Scan the entries for lines with the word "报考专业名称", then copy those lines.
= = = =
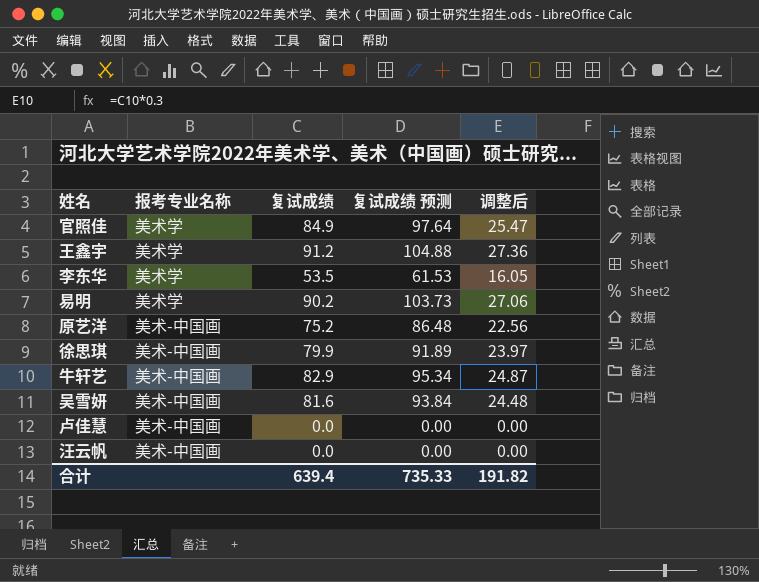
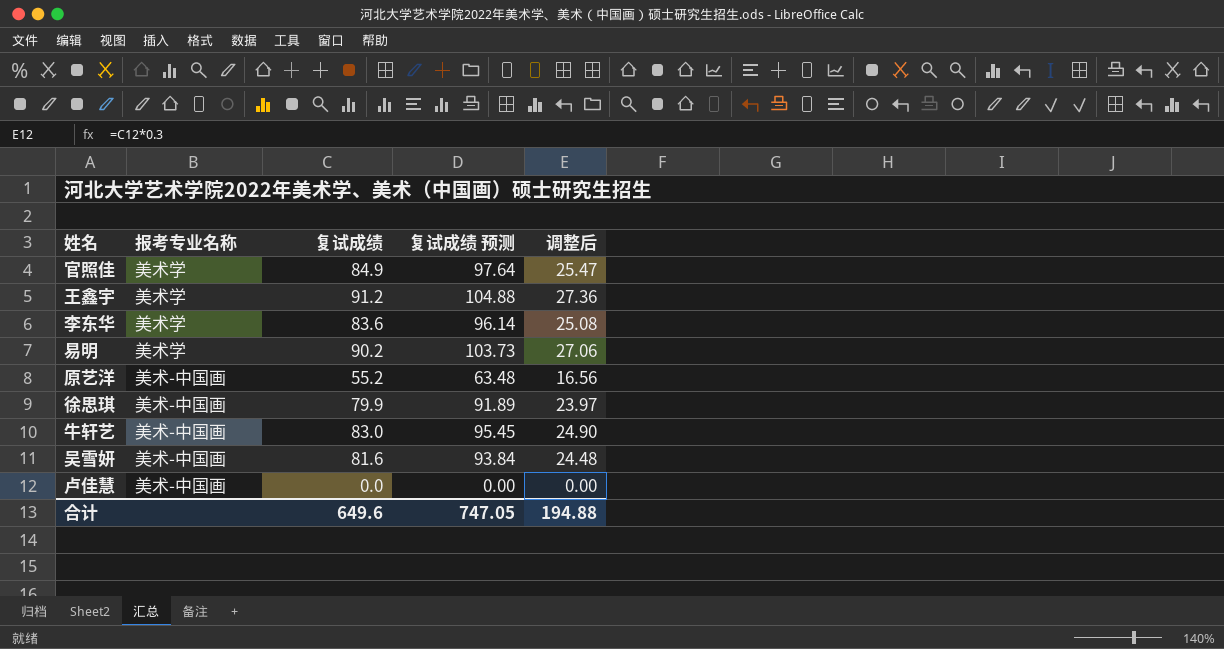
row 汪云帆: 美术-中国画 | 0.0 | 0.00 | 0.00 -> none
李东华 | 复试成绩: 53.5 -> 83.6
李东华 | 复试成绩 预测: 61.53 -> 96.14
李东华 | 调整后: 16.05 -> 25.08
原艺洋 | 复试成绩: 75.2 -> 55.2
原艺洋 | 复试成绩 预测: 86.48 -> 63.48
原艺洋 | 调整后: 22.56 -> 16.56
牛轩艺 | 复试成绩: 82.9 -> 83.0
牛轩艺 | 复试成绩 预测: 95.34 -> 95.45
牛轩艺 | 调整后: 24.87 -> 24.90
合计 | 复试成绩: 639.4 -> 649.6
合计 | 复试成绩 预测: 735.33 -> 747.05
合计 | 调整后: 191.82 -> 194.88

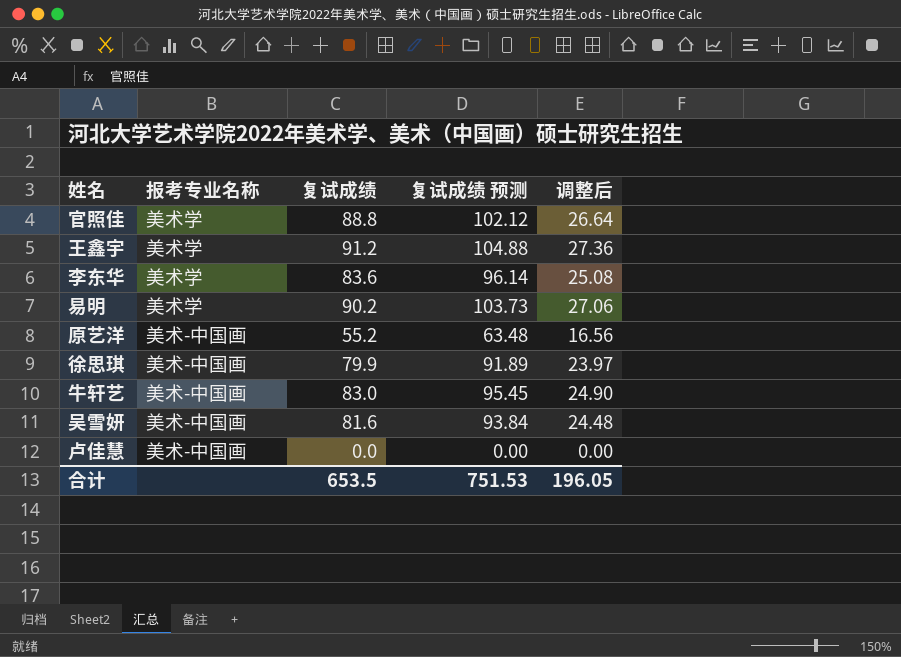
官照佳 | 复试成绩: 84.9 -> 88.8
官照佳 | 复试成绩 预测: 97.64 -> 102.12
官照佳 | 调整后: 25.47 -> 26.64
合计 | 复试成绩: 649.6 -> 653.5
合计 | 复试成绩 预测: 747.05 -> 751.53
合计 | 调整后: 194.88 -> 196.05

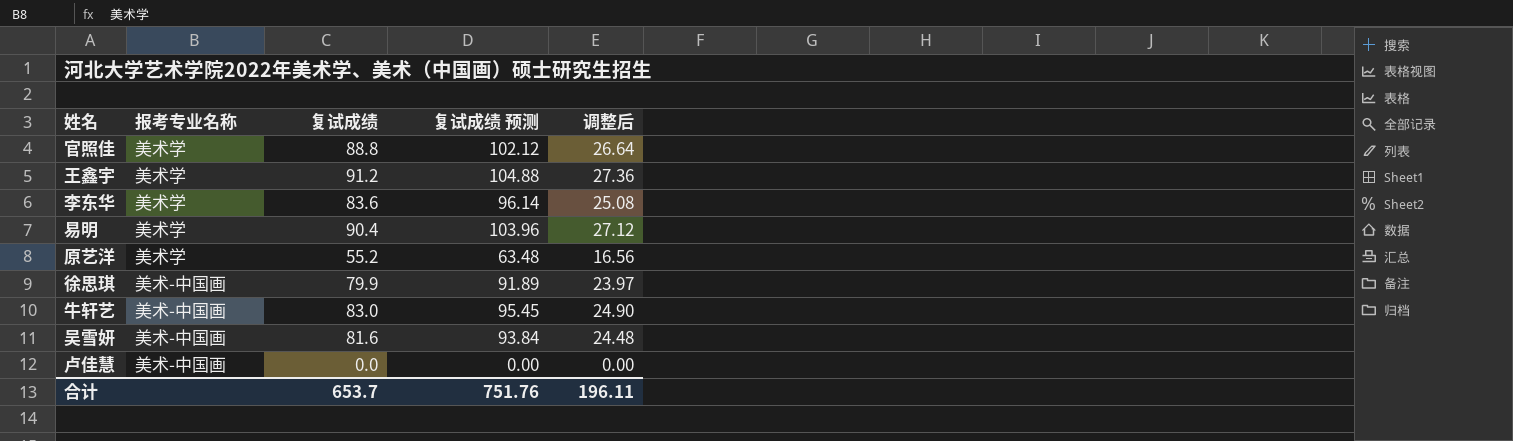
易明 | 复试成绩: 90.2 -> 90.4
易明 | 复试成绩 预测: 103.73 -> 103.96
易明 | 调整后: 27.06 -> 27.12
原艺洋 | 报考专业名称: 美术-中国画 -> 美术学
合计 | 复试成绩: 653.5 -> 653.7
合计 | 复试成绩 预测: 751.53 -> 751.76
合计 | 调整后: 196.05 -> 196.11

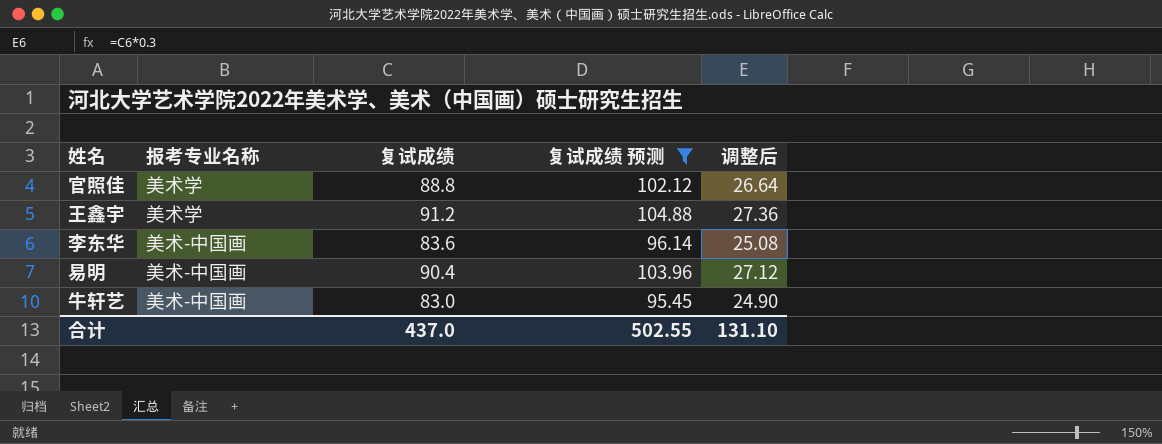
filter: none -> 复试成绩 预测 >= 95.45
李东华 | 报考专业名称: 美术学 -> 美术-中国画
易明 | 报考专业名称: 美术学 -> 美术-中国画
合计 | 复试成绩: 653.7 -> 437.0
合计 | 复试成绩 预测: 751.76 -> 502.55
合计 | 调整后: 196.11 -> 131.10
= = = =
Completed task
原艺洋 | 报考专业名称: 美术-中国画 -> 美术学
李东华 | 报考专业名称: 美术学 -> 美术-中国画
易明 | 报考专业名称: 美术学 -> 美术-中国画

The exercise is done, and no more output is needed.